TENDER BUTTONS: OBJECTS FOOD ROOMS premiered at Theater for the New City in October 2014 on the centennial of the publication of its source text. The five-hour performance was divided into three parts; Heidt was dramaturg for all three and director of OBJECTS. Heidt staged OBJECTS as a comic operetta for 12 performers. OBJECTS was set inside a human aquarium populated by incestuous gentlepeople, a well-trained nursing staff, an AWOL soldier and his amphibious fiancée.
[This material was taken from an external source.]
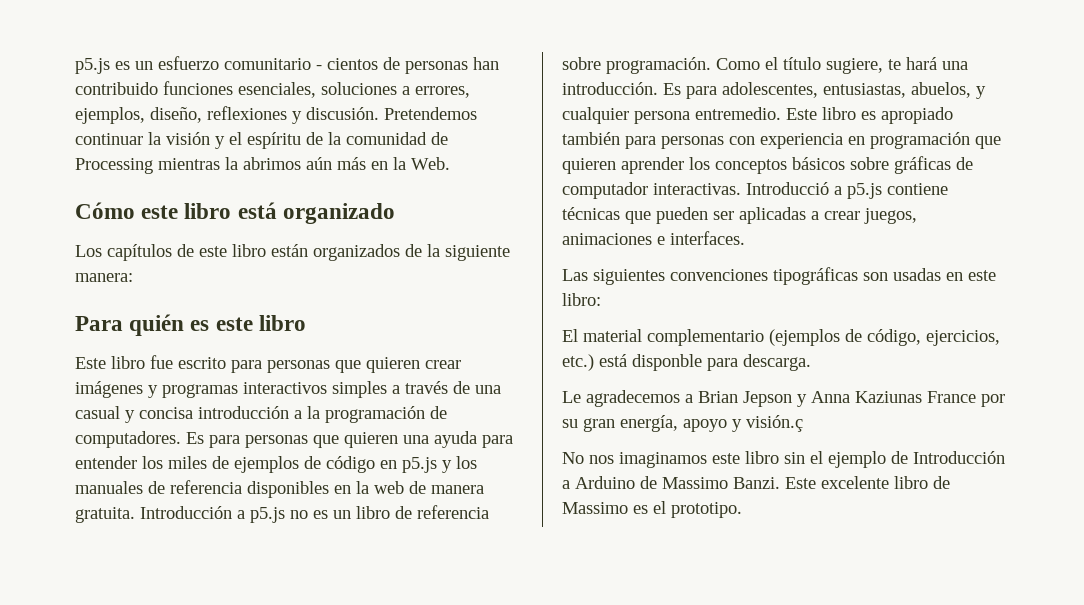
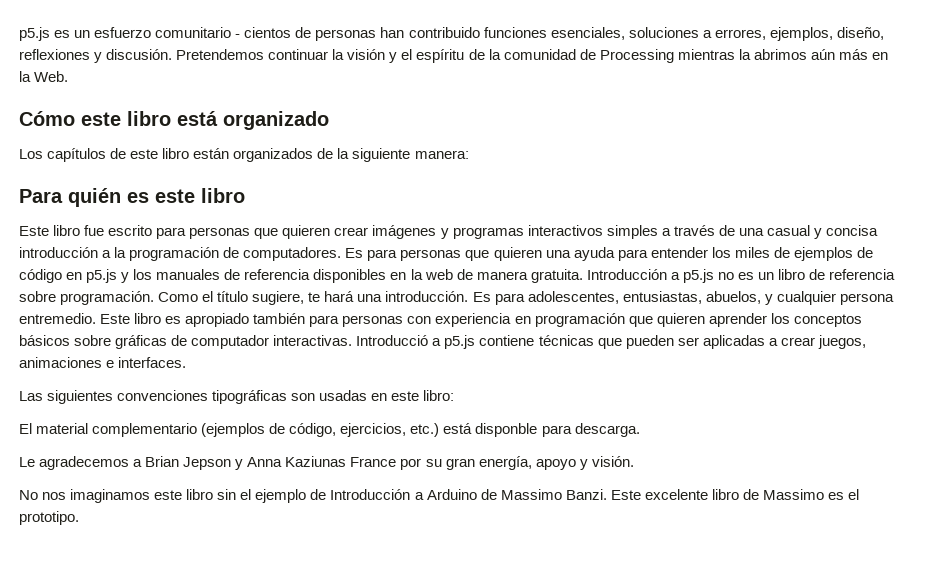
[746,415,803,432] visión.ç -> [591,456,634,467] visión.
Heidt's treatment of the text emphasized kabbalistic-phenomenological themes and the ongoing exorcism of patriarchy. Critic Lana Adler claimed that 'aided by the melodious, sometimes folksy, sometimes ambient, and sometimes ecstatic live music (arranged by Fist of Kindness) and the skilled, nuanced, and passionate singing and movement work of the actors, the viewer moves into what is at once a deeper and more vague process of experiencing the performance as it comes at them. This aim, it could be argued, is shared by all devotedly cubist work.' Stein scholar Karren LaLonde Alenier called OBJECTS "a troubadour-like entertainment where... music-making, song-singing, odd choreography kicked my subconscious into another realm."

==Perceiver of Sound League==
To incorporate a legal entity for Lovesphere, Gary Heidt incorporated Perceiver of Sound League as a religious organization under the laws of New Jersey. Heidt started a Perceiver of Sound League concert series at Glenwood Community Bookshop in Greensboro with a concert by Sanders Davis, a Crystal Bright sideman, in December 2015. The series continues the third Saturday of every month at 4pm. Heidt also hosts a Perceiver of Sound League radio show on radio station WUAG (and sometimes WQFS) playing music by idiosyncratic American originals like Sun Ra, Conlon Nancarrow, John Cage and Ornette Coleman. in Greensboro.